Vasilis Leonidou is executive olive oil chef at Kapsaliana Village Hotel traditional restaurant, in Rethymnon, Crete, situated in the heart of the largest unified Cretan olive grove. In this beautiful place, Vasillis creates unique dishes of both the traditional Cretan cuisine bit also and tasty dishes of the wider Mediterranean diet.
Marinate the chicken breasts with garlic (crushed), pepper, citrus zest, and extra virgin olive oil adding some fresh thyme and oregano. Leave them in the fridge for at least two hours. Meanwhile, wash the greens and cook them tender. Then place the tomatoes in a deep baking pan and sprinkle with sugar, olive oil, salt, pepper and thyme. Cook for 20 minutes in the oven at 180°C. Discard any juice left from the tomatoes and grind them. Add salt and pepper according to taste. Remove the chicken from the fridge and bake them in a nonstick pan(both sides), sprinkling with salt or fleur de sel and after browned place them for 20 minutes in the oven at 180°C.

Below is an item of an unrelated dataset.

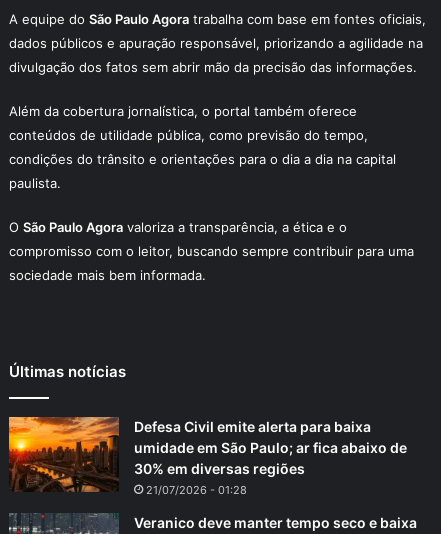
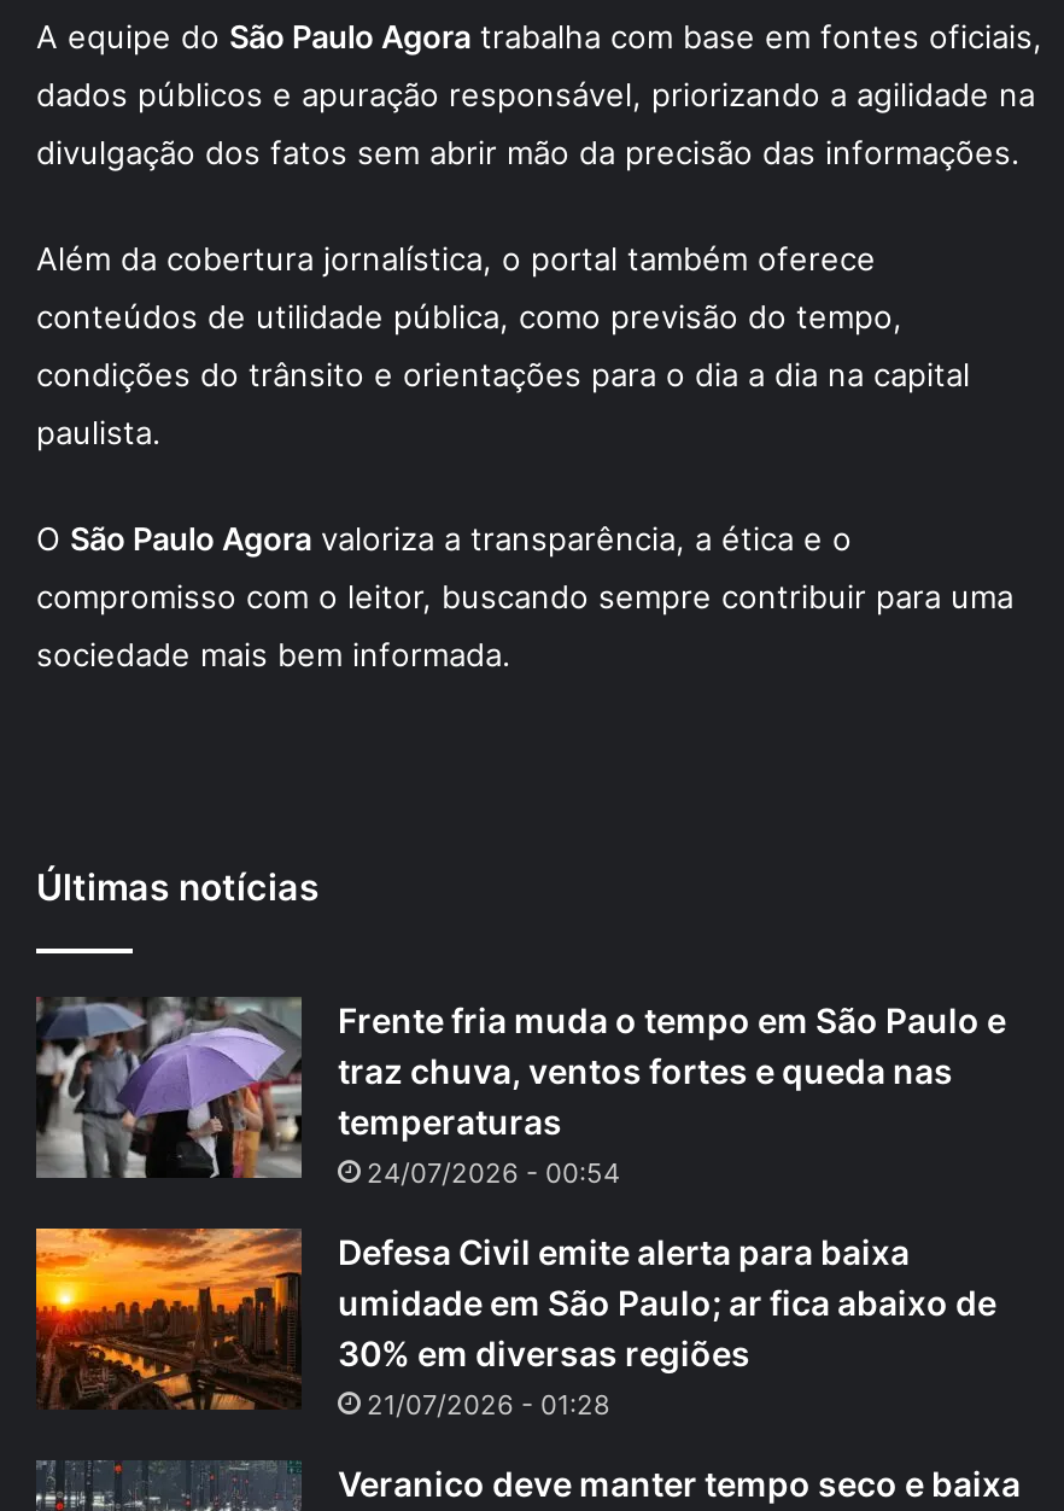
none -> [34,994,1006,1190] [image] | Frente fria muda o tempo em São Paulo e | traz chuva, ventos fortes e queda nas | temperaturas | 24/07/2026 - 00:54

Use a deep dish or bowl and place first the grinded tomatoes. Wash greens with hot water and then add a little olive oil. Place greens in the center of the dish. Cut the chicken breasts and lean them over the greens. Sprinkle with purslane and some cherry tomatoes cut in halves for decor. Finish with a few drops of extra virgin olive oil will that will elevate the flavor of the dish
A Greek Rose from Xinomavro grape is the perfect match for this summer dish. The wine’s crisp acidity will balance the acidity from the tomatoes, while its fruity and aromatic character will enhance the rich flavors of this delicious dish.